Part XII - Finance & Property • Article

Article 268 Simplified: Duties levied by the Union but collected and appropriated by the States

Article 268 states that stamp duties on financial transactions (like share transfers, insurance policies, or bills of exchange) specified in the Union List are officially set (levied) by the Central Government, but are collected and kept (appropriated) entirely by the States where the transaction occurs.

Official Text

(1) Such stamp duties 2*** as are mentioned in the Union List shall be levied by the Government of India but shall be collected— (a) in the case where such duties are leviable within any [Union territory], by the Government of India, and (b) in other cases, by the States within which such duties are respectively leviable. (2) The proceeds in any financial year of any such duty leviable within any State shall not form part of the Consolidated Fund of India, but shall be assigned to that State.

Simple Meaning

Article 268 states that stamp duties on financial transactions (like share transfers, insurance policies, or bills of exchange) specified in the Union List are officially set (levied) by the Central Government, but are collected and kept (appropriated) entirely by the States where the transaction occurs.

Explain Like Ten

The central government makes the rules about how much stamp tax to charge on things like insurance or stock shares, so the rate is the same everywhere. But the state where you buy these things gets to collect and keep all the tax money.

Student Mode

Article 268 provides a cooperative fiscal arrangement. The stamp duties specified in the Union List (Entry 91, e.g., on share transfers, bills of lading, promissory notes) are levied by the Union to maintain national uniformity. However, except for Union Territories, they are collected and retained by the respective States where the duties are leviable. These proceeds do not enter the Consolidated Fund of India.

Example

When you buy an insurance policy in Maharashtra, the stamp duty rate is determined centrally by Parliament under Article 268, but the Maharashtra state government collects and keeps the tax proceeds as its own revenue.

Key Takeaway

The Center sets uniform rates for stamp duties on key commercial instruments, but States collect and retain the revenue.

FAQs

Why does the Union levy stamp duties under Article 268 if the States get to keep the revenue?

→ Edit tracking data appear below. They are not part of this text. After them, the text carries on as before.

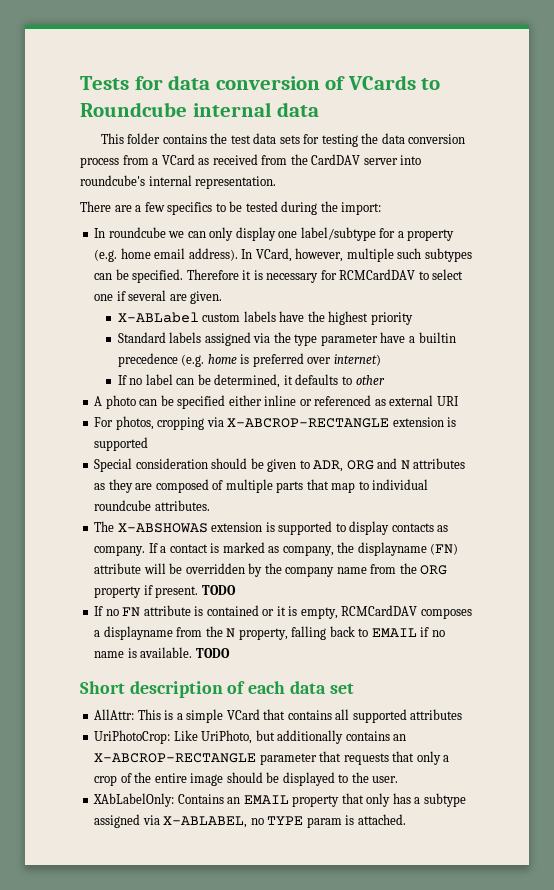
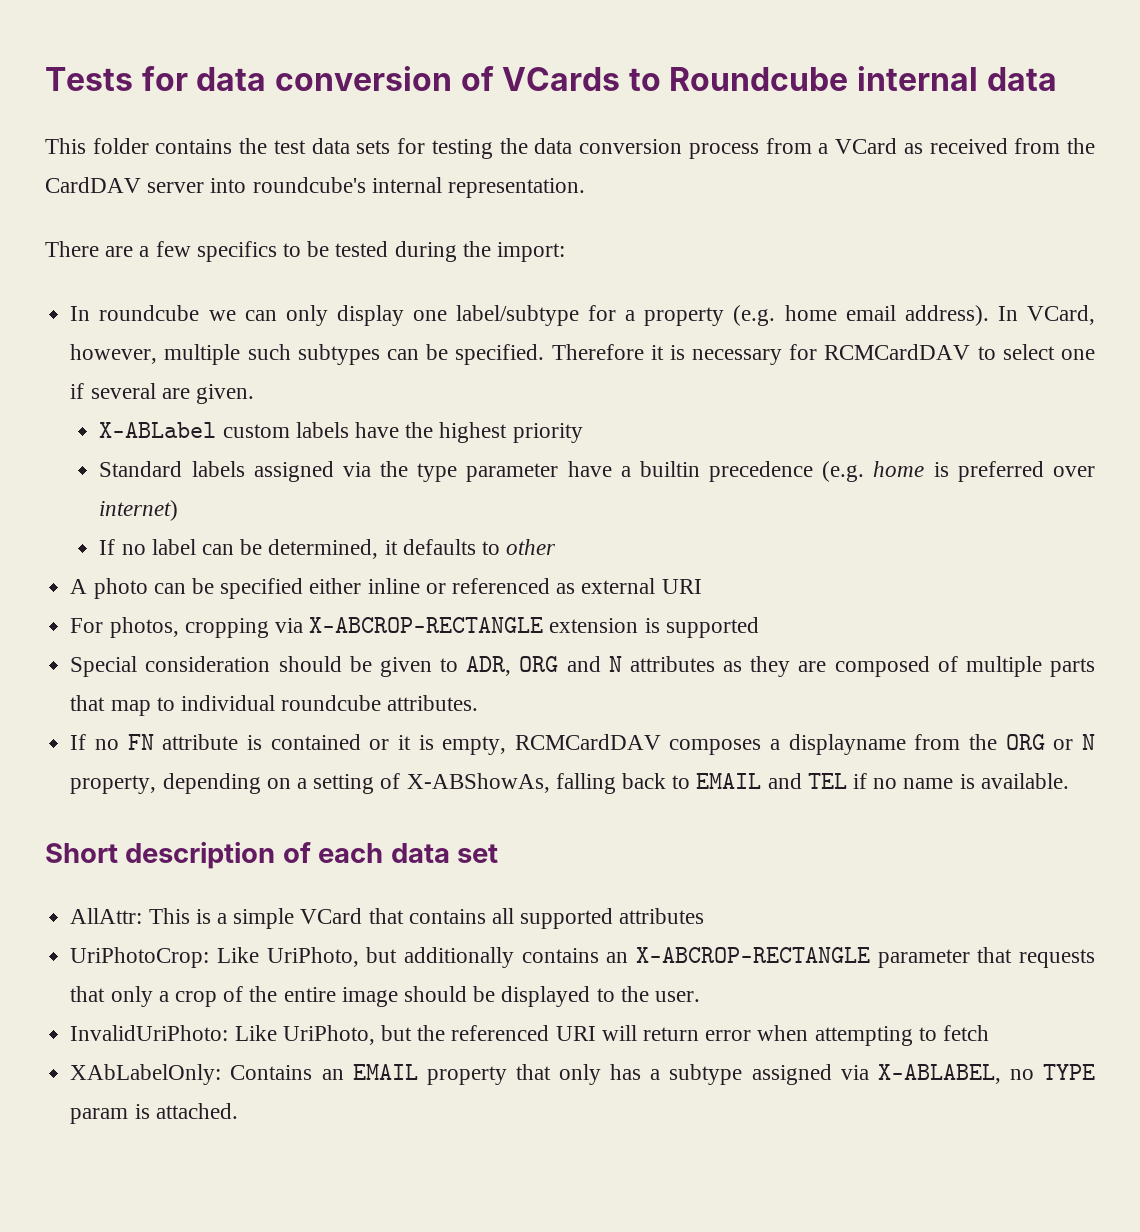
[94,521,449,535] [94,542,459,556] [94,563,448,577] [94,585,236,598] // The X-ABSHOWAS extension is supported to display contacts as company. If a contact is marked as company, the displayname (FN) attribute will be overridden by the company name from the ORG property if present. TODO -> (479, 703) none
[226,628,288,640] N property, -> [1005,734,1095,750] [70,773,550,794] ORG or N property, depending on a setting of X-ABShowAs,
(417, 632) none -> [767,773,847,789] and TEL
[195,648,230,658] TODO -> (1069, 781) none
(399, 779) none -> [70,1025,990,1046] // InvalidUriPhoto: Like UriPhoto, but the referenced URI will return error when attempting to fetch

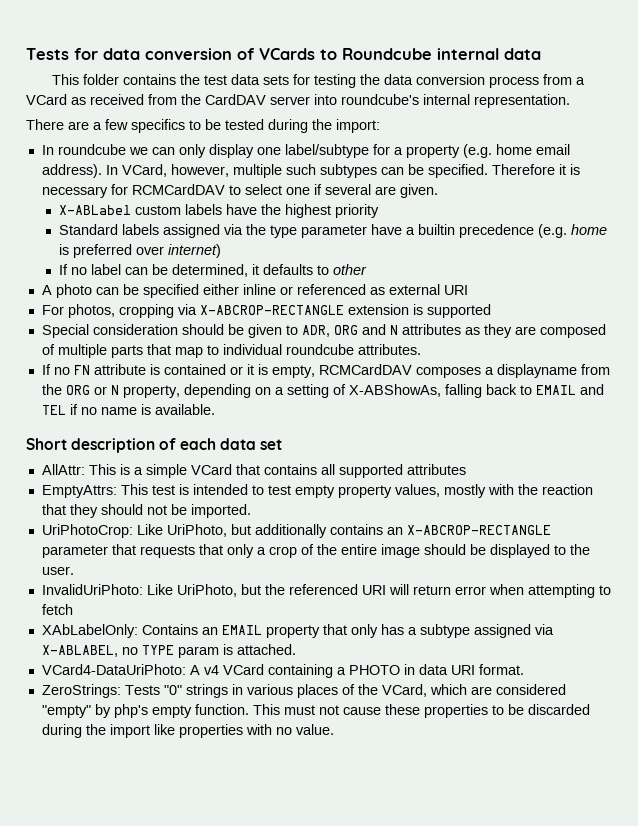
(705, 916) none -> [41,484,593,498] [41,504,251,518] // EmptyAttrs: This test is intended to test empty property values, mostly with the reaction that they should not be imported.
(238, 1111) none -> [41,664,524,678] [41,684,566,698] [41,704,590,718] [41,724,334,738] // VCard4-DataUriPhoto: A v4 VCard containing a PHOTO in data URI format. // ZeroStrings: Tests "0" strings in various places of the VCard, which are considered "empty" by php's empty function. This must not cause these properties to be discarded during the import like properties with no value.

To ensure a uniform rate of stamp duty on commercial transactions of national importance (like share transfers or bills of exchange) across all states.

Were excise duties on medicinal and toilet preparations previously under Article 268?

Yes, but they were omitted and merged into the GST regime by the 101st Constitutional Amendment Act, 2016.

Quiz

Under Article 268, who has the power to LEVY the stamp duties mentioned in the Union List?

Answer: The Union Government (Parliament)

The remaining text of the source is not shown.